What tips and/or tricks to you have for saving money? Use any of the one’s I’ve mentioned above? How has your experience been?


15 Responses (including trackbacks) to “6 Random money saving techniques”

  1. KMunoz Says:

    Until I read this, I didn’t realize my main debit card has a rewards program (it’s Citibank). Looks like I have a few thousand points! Thanks for the tip.

  2. Laura Says:

    Automating my ING accounts has been wonderful. We don’t have to worry as much and we’re earning some money on them.

  3. Kyle Says:

    Love that 24 hour rule. That alone has kept me from making some really stupid and unafforadable purchases. Nice post.

  4. Fixemup Terry Says:

    I second Kyle’s comment. I’ll impulse shop at the grocery store a little, but mostly I’m a follower of the 24 hour rule. Now if only I could get my kids on board . . .

  5. MoneyBlogga Says:

    Being new to frugalness, I would say to keep a pricebook to find the cheapest grocery store in town. That one thing alone is going to save me upwards of $700 a month now.

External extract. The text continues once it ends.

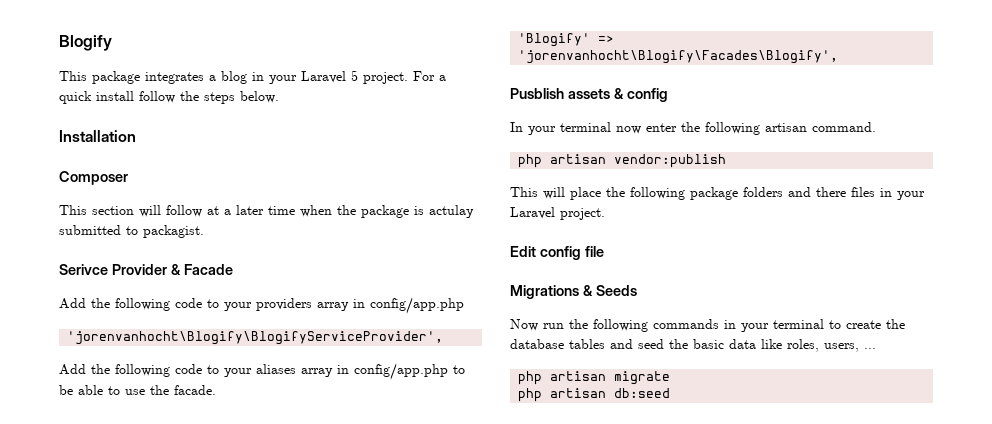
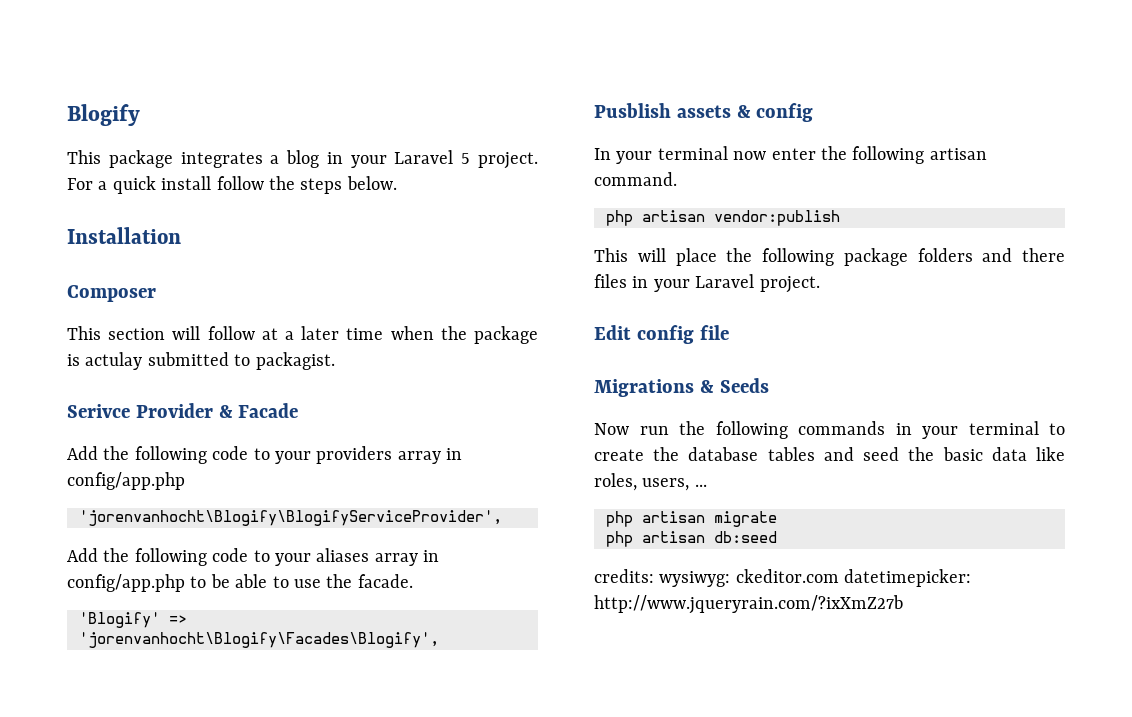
(671, 393) none -> [594,569,972,587] [594,595,903,614] // credits: wysiwyg: ckeditor.com datetimepicker: http://www.jqueryrain.com/?ixXmZ27b

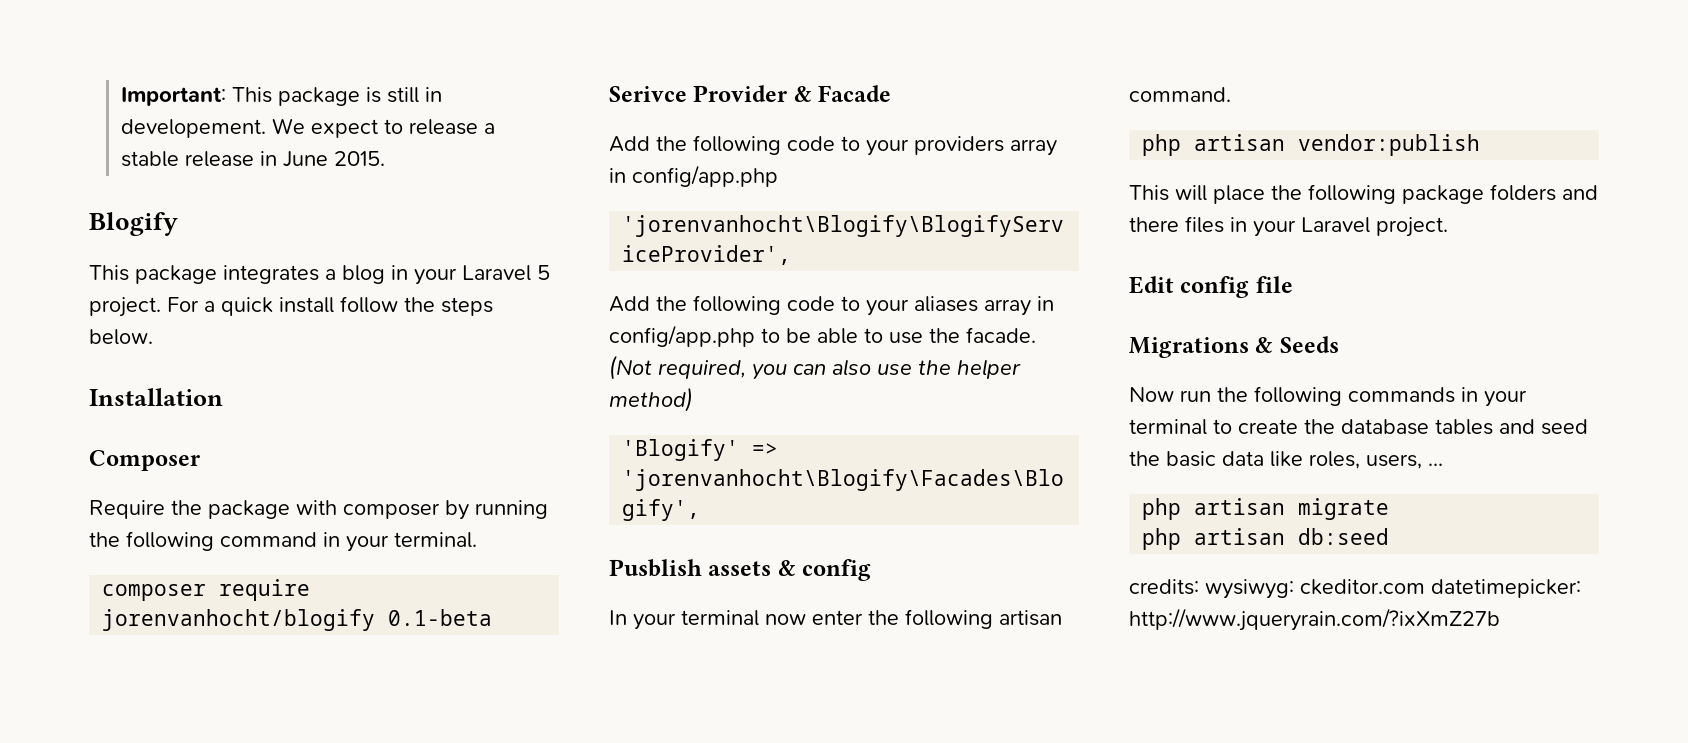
(67, 115) none -> [121,87,443,106] [121,118,496,138] [121,151,386,167] Important: This package is still in developement. We expect to release a stable release in June 2015. //
[67,326,538,344] [67,352,335,370] This section will follow at a later time when the package is actulay submitted to packagist. -> [89,500,548,520] [89,531,477,552] [102,579,311,601] [102,609,493,631] Require the package with composer by running the following command in your terminal. // composer require jorenvanhocht/blogify 0.1-beta
(413, 581) none -> [609,355,1021,380] [609,387,693,412] (Not required, you can also use the helper method)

  6. rachel @ master your card Says:

    I always think that having a coin jar isn’t a good way of saving. If the money is in the bank it can earn you interest whereas it will notbe doing it in a jar. My money making tip is to carry as little cash as possible and then you are not only earning more interest but you are less likely to buy things as you do not have the money handy.

  7. KMunoz Says:

    I disagree about the jar. That is a good way to keep change and small bills on hand that you are likely to misplace or leave in your pockets, etc. You aren’t going to run to the bank to deposit 50 cents each time you have some change in your wallet. It’s not meant for long-term saving, but just to collect money before you turn it into cold, hard cash.

  8. Mimi Says:

    I was wondering how you were able to set up sub-accounts within ING? I tried looking on the website but had no luck.

  9. glblguy Says:

    Hi Mimi, this article over at ChristianPF tells you how to do it:

    http://www.christianpf.com/how-to-budget-with-ing-direct/

  10. glblguy Says:

    @rachel – I agree with KMunoz, it’s just a temporary holding place for small amounts both for spare cash and to gain enough to justify driving to the bank.

  11. Damsel Says:

    Great tips!! We’ve done the money jar thing, too, though not recently. We take ours to our credit union where we have an account because the ones at our grocery store charge us a fee. The machine at the CU doesn’t because we have an account. You might check to see if your bank will count the change for free (if the other machine charges you or limits you to only spending the money at that store)!